> _WHAT IS NEEDED_
Of the lines in the material below, print only those from the one containing "border: 1px solid" to the one containing "none -> <span>Beschikbaarheid</span>", ends included, exactly as written and without pictures.

====== INFORMATION GIVEN ======

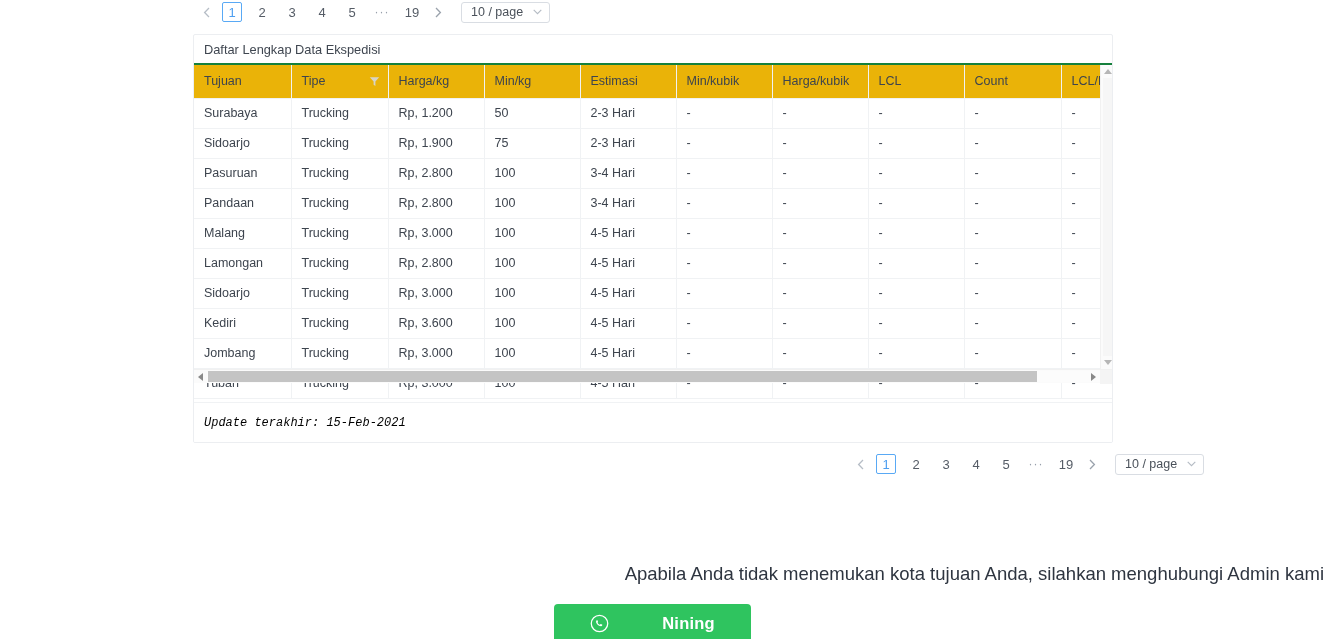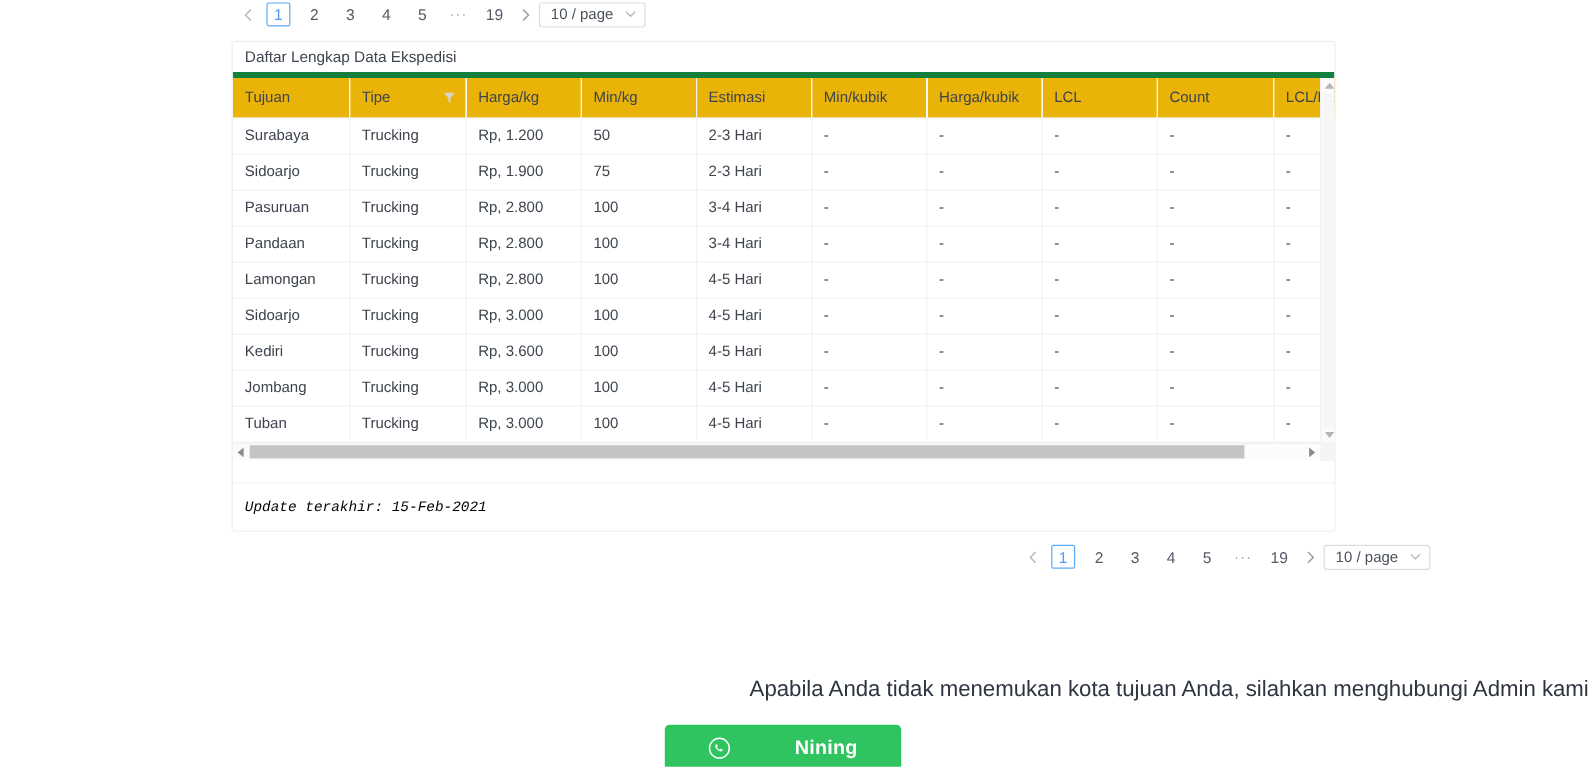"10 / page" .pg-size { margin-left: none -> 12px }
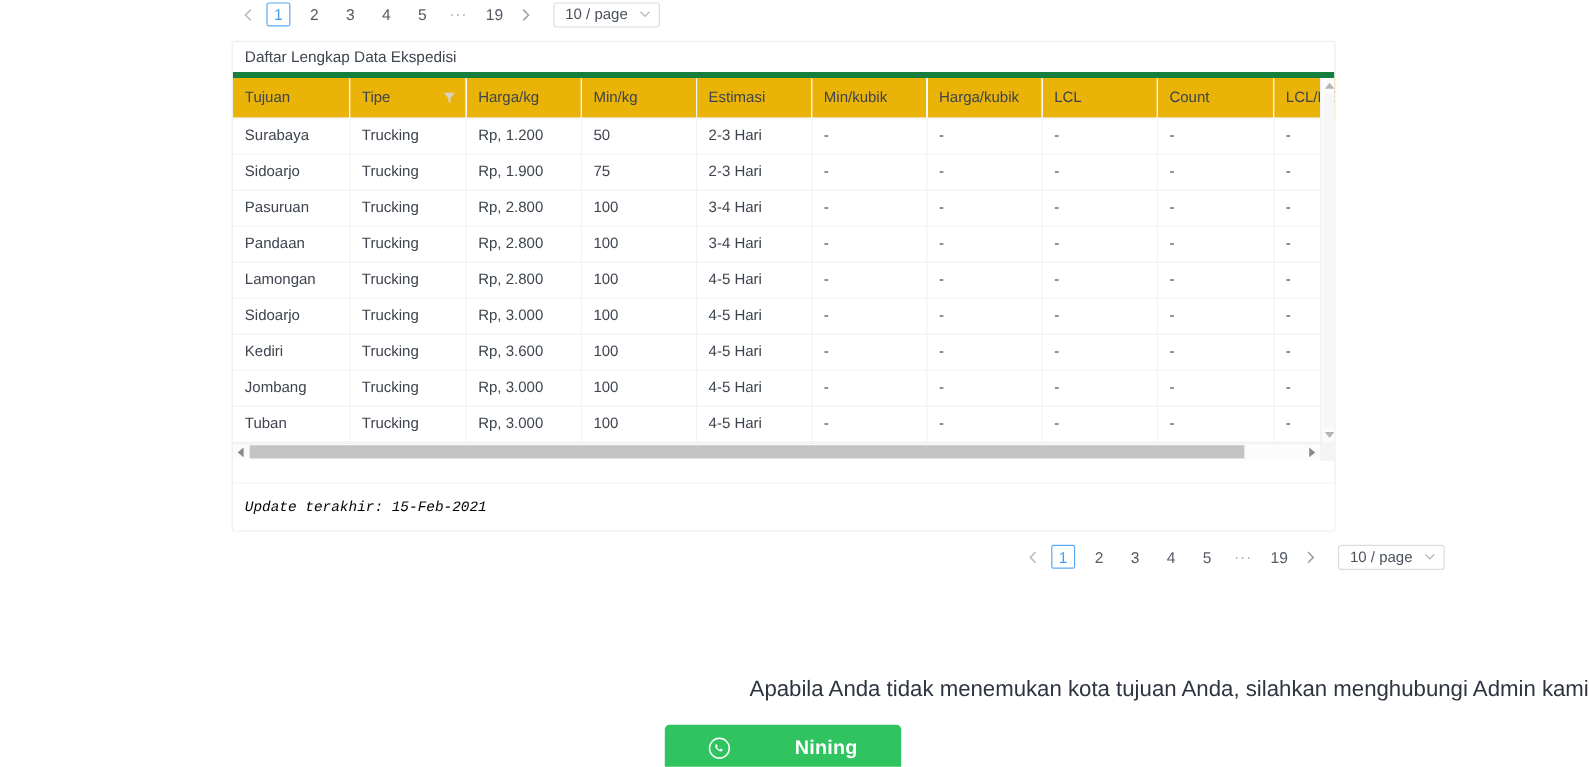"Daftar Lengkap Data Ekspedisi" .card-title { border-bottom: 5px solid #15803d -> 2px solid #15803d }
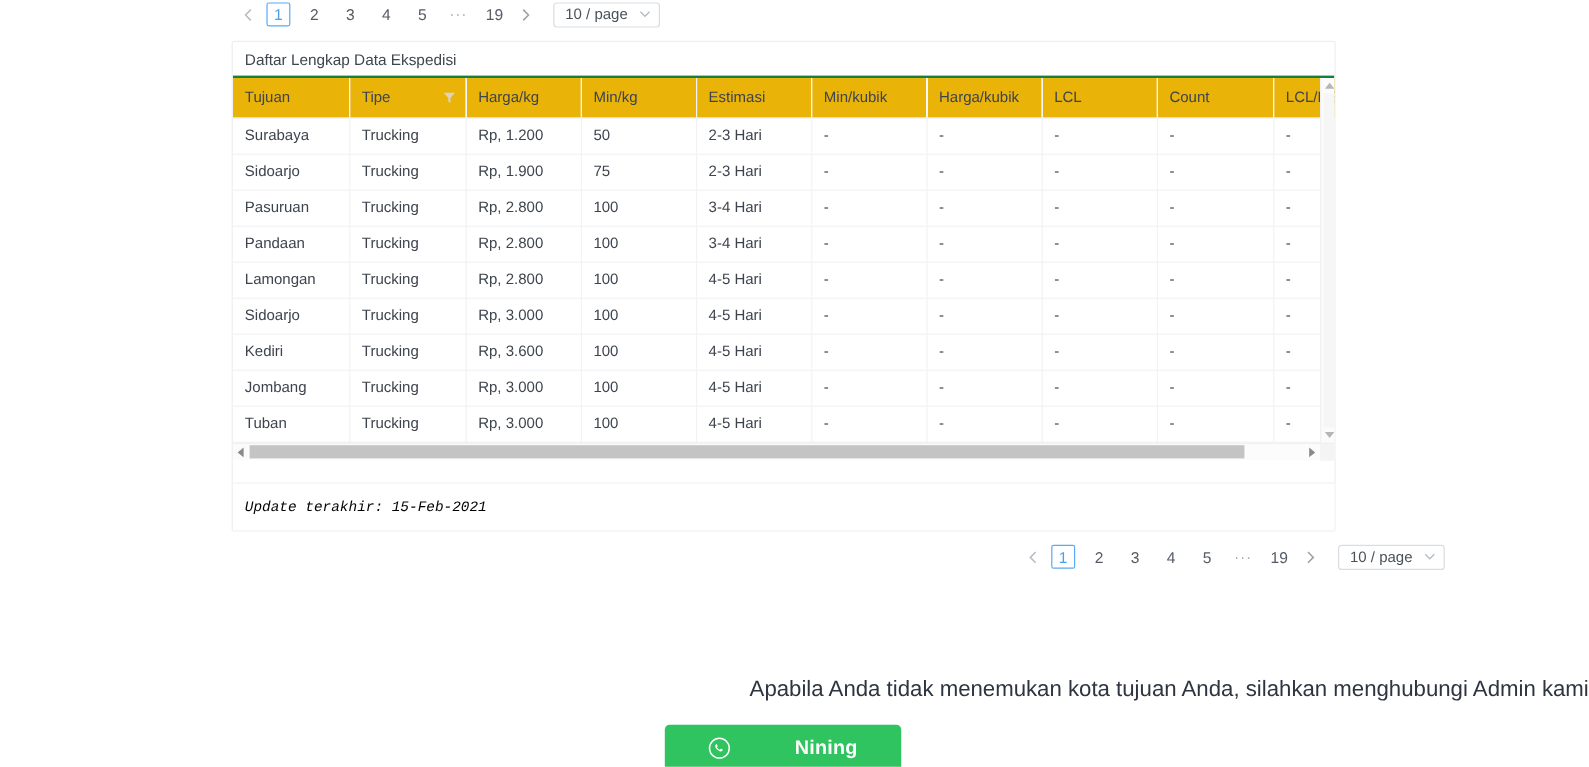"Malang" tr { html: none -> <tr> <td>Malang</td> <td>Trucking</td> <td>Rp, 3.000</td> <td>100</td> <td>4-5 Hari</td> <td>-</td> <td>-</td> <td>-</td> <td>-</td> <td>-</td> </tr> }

======
====== INFORMATION GIVEN ======

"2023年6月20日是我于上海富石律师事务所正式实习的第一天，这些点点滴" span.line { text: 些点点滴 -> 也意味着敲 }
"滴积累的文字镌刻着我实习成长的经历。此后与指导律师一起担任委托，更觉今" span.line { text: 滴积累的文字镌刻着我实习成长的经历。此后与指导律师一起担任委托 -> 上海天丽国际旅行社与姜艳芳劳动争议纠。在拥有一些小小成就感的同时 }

======
====== INFORMATION GIVEN ======

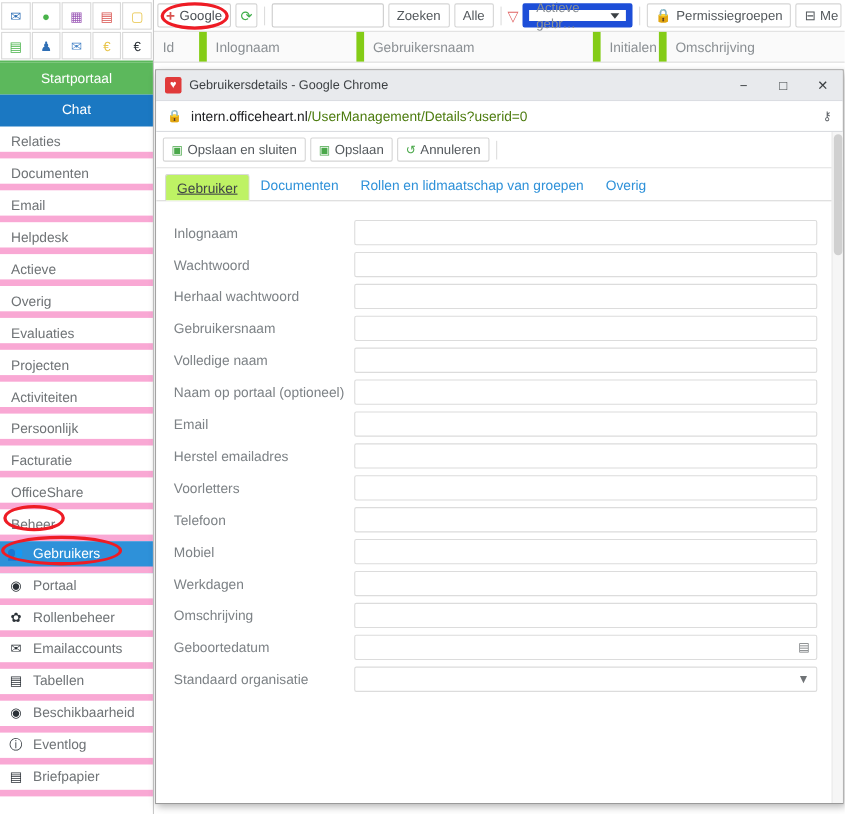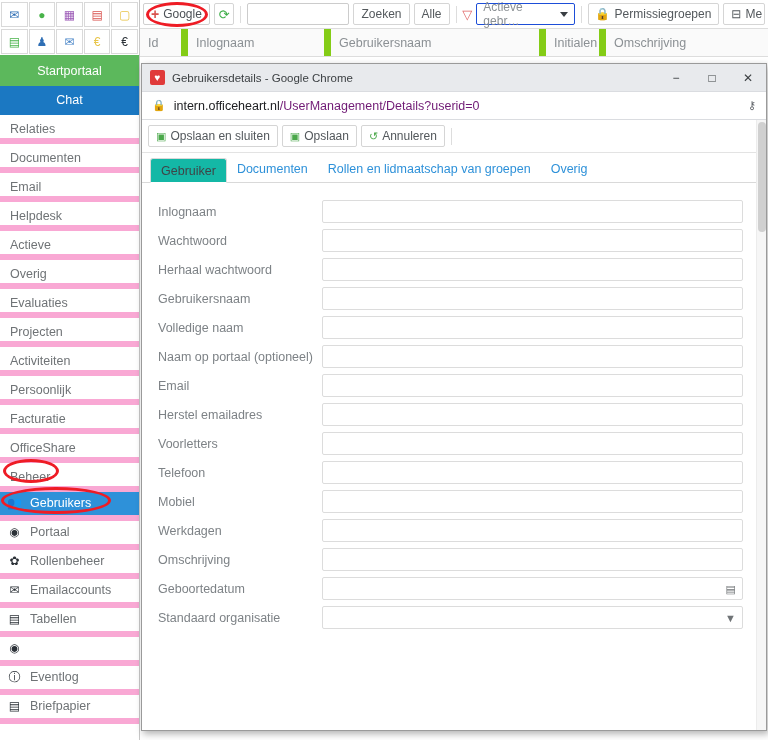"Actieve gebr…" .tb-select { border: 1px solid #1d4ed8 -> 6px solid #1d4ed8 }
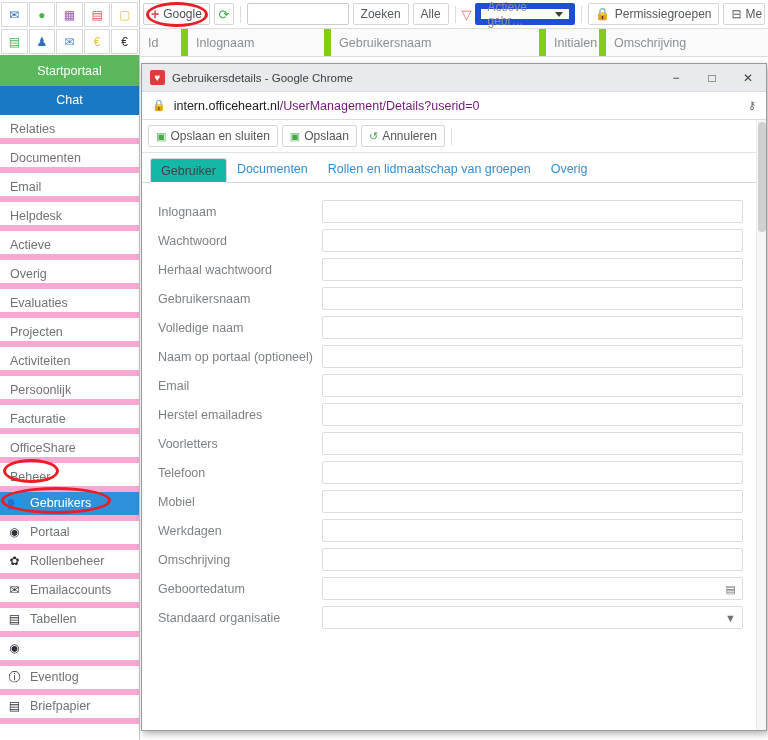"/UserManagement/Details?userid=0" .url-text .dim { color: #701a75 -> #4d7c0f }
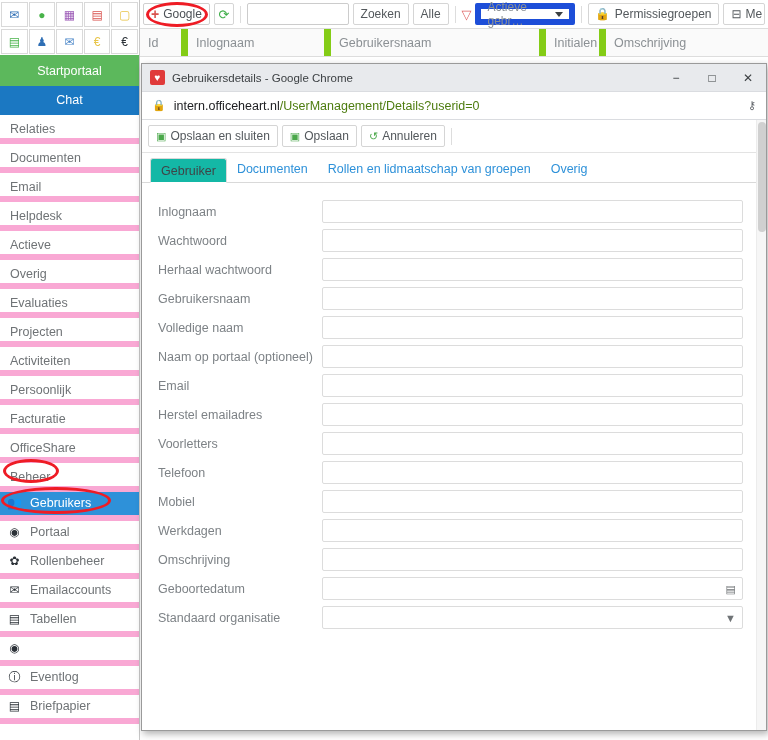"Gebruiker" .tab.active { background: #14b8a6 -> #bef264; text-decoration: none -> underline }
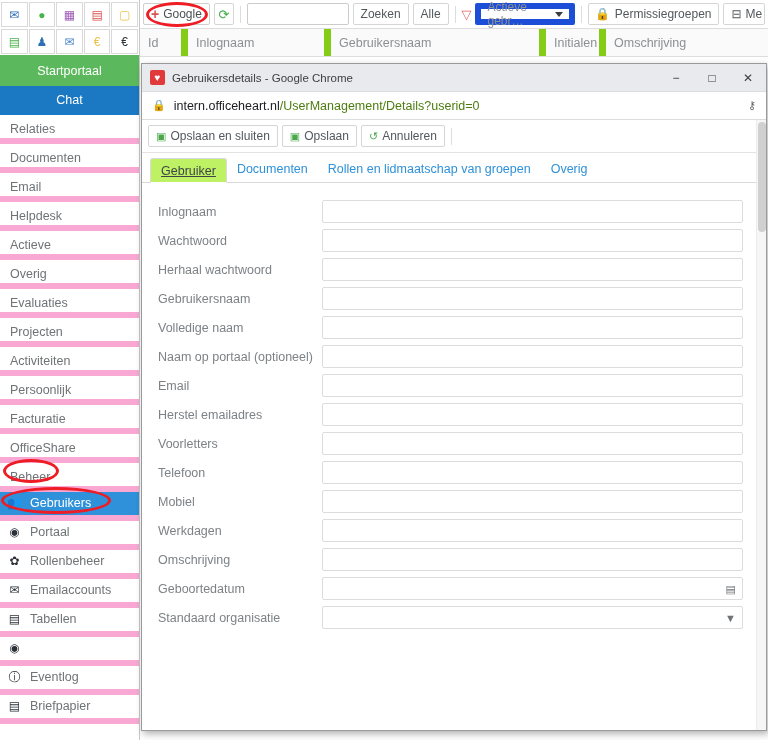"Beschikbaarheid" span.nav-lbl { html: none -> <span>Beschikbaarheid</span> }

======

> _ANSWER BOX_
"Actieve gebr…" .tb-select { border: 1px solid #1d4ed8 -> 6px solid #1d4ed8 }
"/UserManagement/Details?userid=0" .url-text .dim { color: #701a75 -> #4d7c0f }
"Gebruiker" .tab.active { background: #14b8a6 -> #bef264; text-decoration: none -> underline }
"Beschikbaarheid" span.nav-lbl { html: none -> <span>Beschikbaarheid</span> }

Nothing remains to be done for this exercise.